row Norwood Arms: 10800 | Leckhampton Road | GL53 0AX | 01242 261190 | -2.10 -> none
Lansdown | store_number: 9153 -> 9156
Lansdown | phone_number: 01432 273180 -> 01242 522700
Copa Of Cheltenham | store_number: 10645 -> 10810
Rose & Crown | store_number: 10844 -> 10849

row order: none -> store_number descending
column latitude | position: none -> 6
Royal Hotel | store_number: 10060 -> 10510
◇ ◇ ◇ ◇ ◇
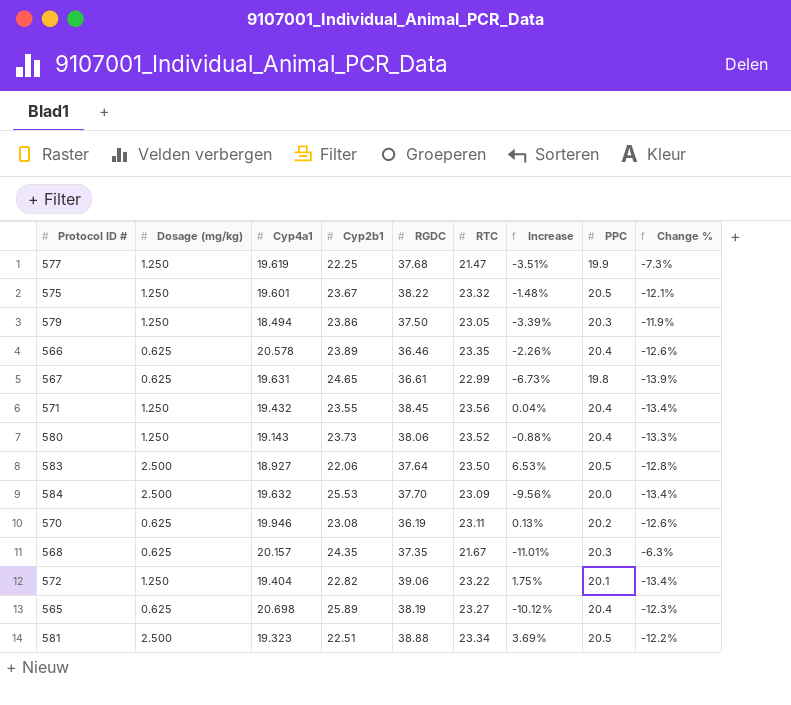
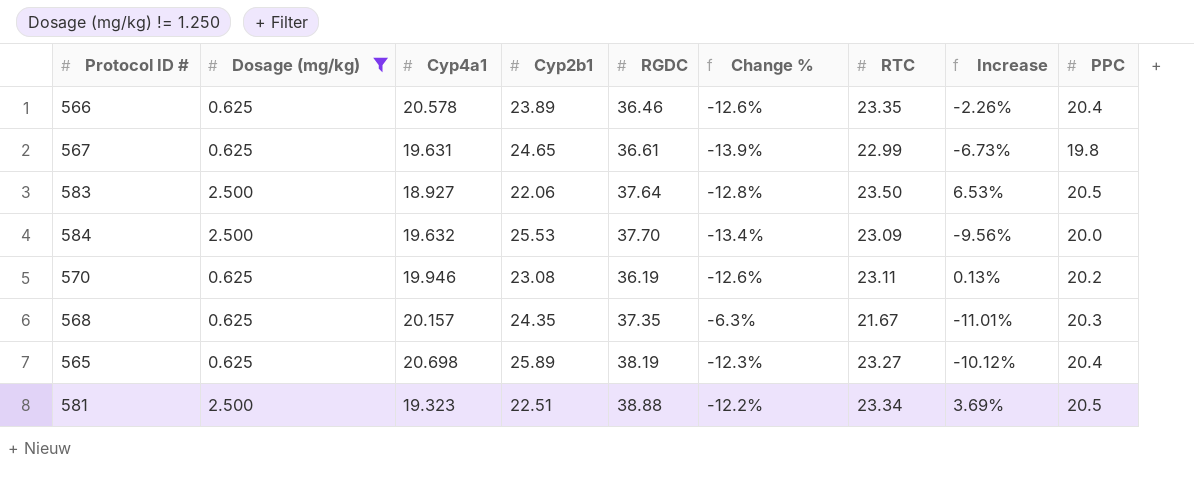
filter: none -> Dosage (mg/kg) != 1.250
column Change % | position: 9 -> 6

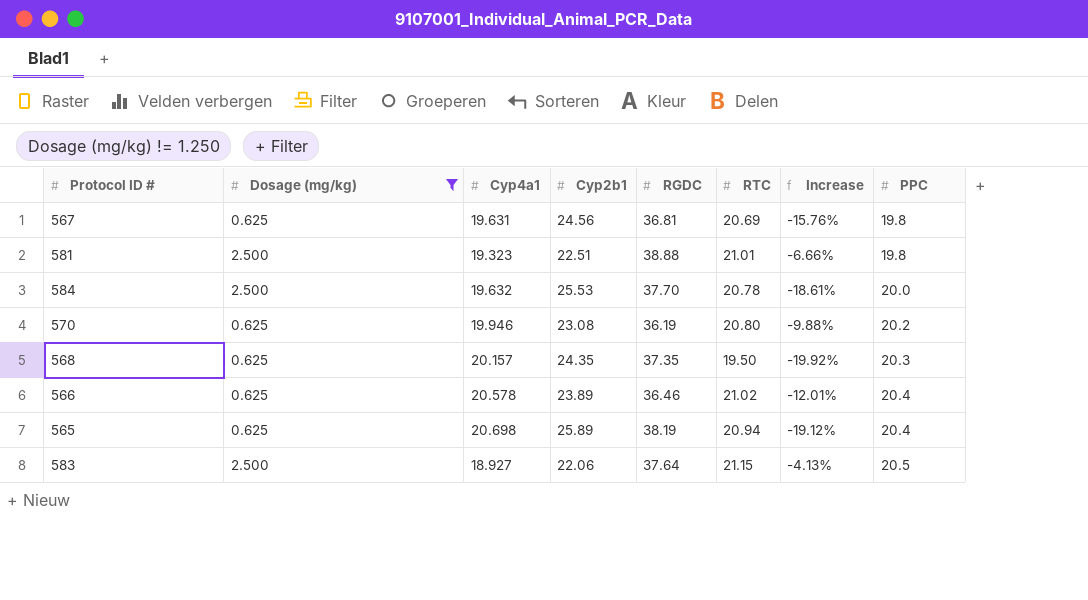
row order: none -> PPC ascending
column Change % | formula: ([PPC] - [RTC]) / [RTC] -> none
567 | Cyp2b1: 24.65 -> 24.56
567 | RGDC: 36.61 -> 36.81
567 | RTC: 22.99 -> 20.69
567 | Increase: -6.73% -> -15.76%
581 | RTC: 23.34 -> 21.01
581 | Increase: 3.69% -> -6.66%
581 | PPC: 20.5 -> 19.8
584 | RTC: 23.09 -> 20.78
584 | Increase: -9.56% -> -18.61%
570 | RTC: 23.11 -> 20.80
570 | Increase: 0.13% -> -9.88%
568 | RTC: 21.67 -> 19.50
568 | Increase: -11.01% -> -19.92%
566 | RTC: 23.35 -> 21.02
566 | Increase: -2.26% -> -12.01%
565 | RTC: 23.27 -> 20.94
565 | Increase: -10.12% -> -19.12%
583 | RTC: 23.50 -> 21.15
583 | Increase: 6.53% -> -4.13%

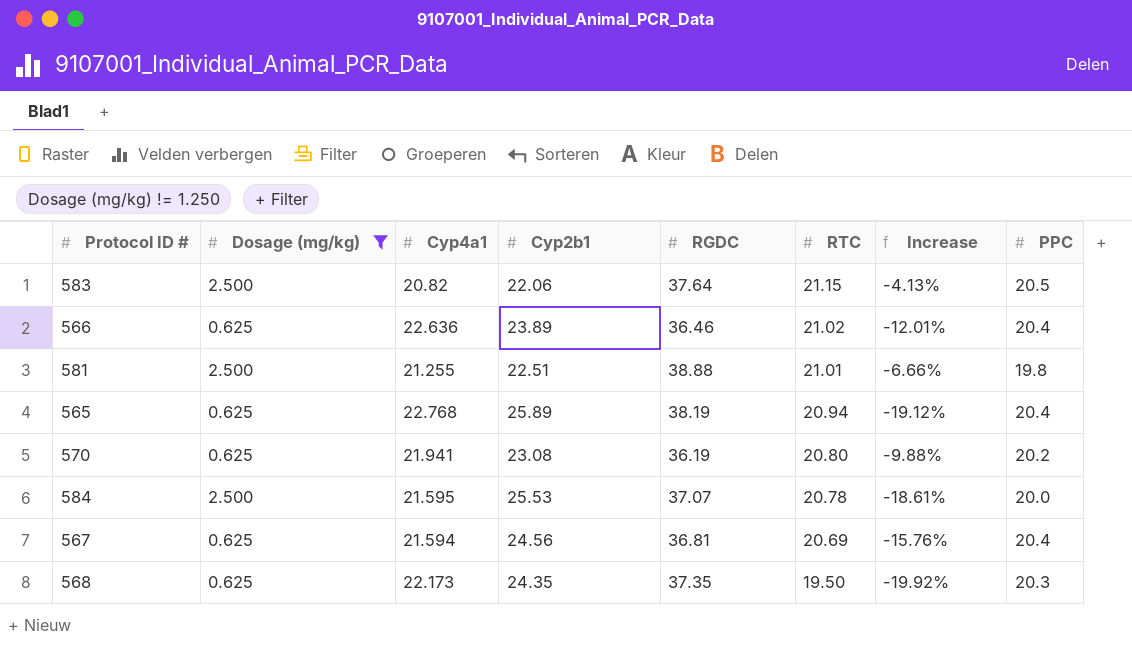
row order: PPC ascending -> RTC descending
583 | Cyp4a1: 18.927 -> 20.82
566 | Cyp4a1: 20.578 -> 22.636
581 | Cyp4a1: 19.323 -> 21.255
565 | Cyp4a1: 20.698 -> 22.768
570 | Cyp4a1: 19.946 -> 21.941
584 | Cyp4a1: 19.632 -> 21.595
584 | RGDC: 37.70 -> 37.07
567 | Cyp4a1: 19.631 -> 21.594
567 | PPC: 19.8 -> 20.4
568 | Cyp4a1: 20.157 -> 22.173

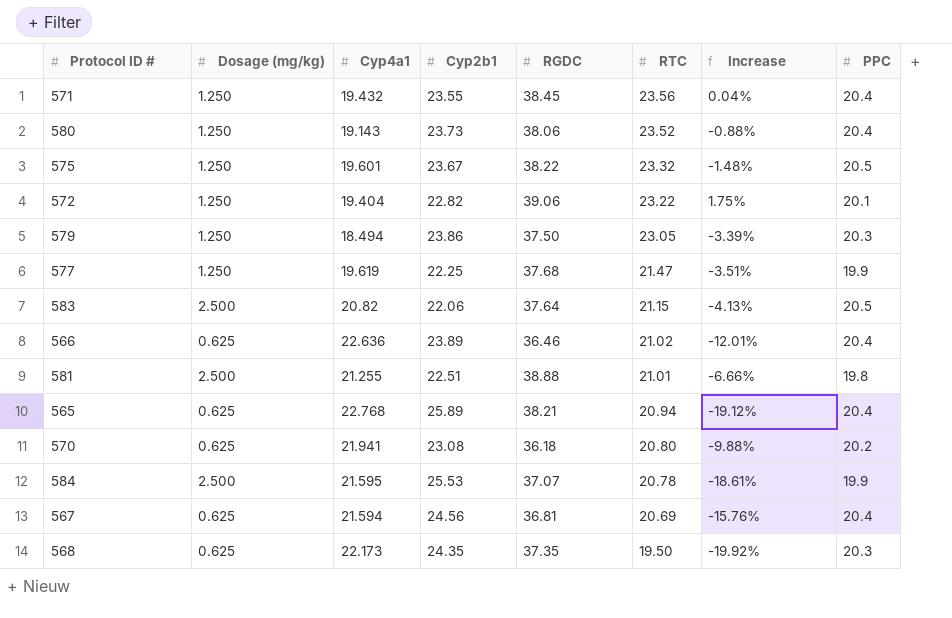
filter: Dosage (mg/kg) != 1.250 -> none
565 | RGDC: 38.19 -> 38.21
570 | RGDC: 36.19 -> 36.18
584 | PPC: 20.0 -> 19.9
◇ ◇ ◇ ◇ ◇
EXERCISE PROMPT>
Please, from the material above, copy only the lines from the line with "row Norwood Arms: 10800" up to and including the line with "Royal Hotel | store_number: 10060 -> 10510", exactly as written.

COMPLETED TASK>
row Norwood Arms: 10800 | Leckhampton Road | GL53 0AX | 01242 261190 | -2.10 -> none
Lansdown | store_number: 9153 -> 9156
Lansdown | phone_number: 01432 273180 -> 01242 522700
Copa Of Cheltenham | store_number: 10645 -> 10810
Rose & Crown | store_number: 10844 -> 10849

row order: none -> store_number descending
column latitude | position: none -> 6
Royal Hotel | store_number: 10060 -> 10510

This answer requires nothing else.